WHAT YOU WILL DO
In the listing below, a line holding "- Table 5-7: Percentage" and a line holding "( 5-8): Percentage" mark the range. Retype both exactly, with all lines between them.

SOURCE DATA
Content starts

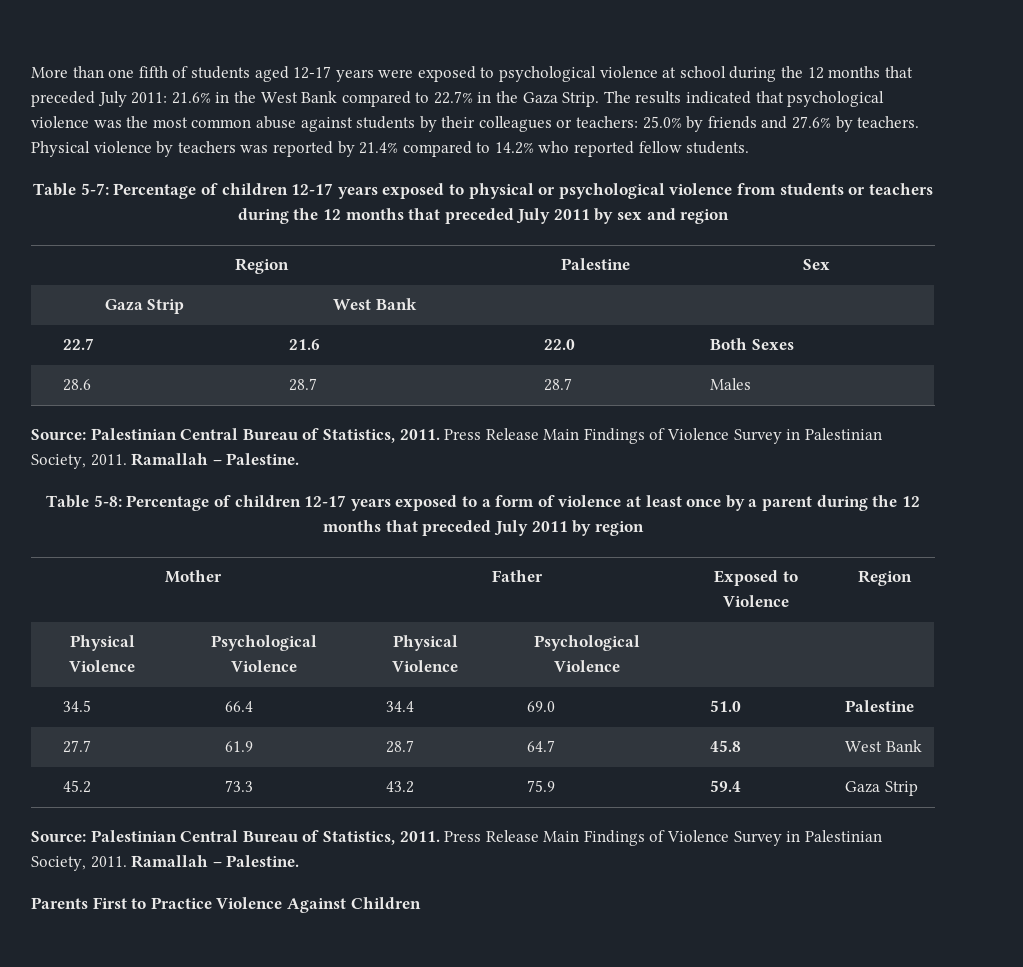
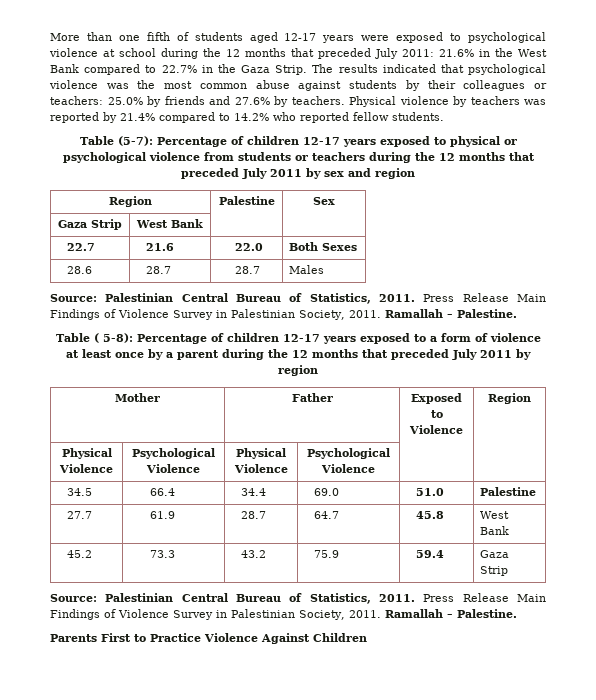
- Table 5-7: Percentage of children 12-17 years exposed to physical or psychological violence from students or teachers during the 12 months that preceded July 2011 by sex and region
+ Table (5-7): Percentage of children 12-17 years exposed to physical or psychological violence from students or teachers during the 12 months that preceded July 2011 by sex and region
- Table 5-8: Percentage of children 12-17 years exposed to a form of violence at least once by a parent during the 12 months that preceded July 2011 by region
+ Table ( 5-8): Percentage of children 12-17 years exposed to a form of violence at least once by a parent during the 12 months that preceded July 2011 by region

Content ends
Content starts

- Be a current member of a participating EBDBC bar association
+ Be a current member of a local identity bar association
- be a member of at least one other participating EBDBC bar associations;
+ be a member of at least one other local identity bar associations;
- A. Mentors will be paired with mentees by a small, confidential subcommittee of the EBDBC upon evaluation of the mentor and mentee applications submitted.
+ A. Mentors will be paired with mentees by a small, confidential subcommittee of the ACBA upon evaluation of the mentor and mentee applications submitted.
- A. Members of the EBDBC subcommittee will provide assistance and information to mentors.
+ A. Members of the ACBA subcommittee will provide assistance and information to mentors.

Content ends

TASK SOLUTION
- Table 5-7: Percentage of children 12-17 years exposed to physical or psychological violence from students or teachers during the 12 months that preceded July 2011 by sex and region
+ Table (5-7): Percentage of children 12-17 years exposed to physical or psychological violence from students or teachers during the 12 months that preceded July 2011 by sex and region
- Table 5-8: Percentage of children 12-17 years exposed to a form of violence at least once by a parent during the 12 months that preceded July 2011 by region
+ Table ( 5-8): Percentage of children 12-17 years exposed to a form of violence at least once by a parent during the 12 months that preceded July 2011 by region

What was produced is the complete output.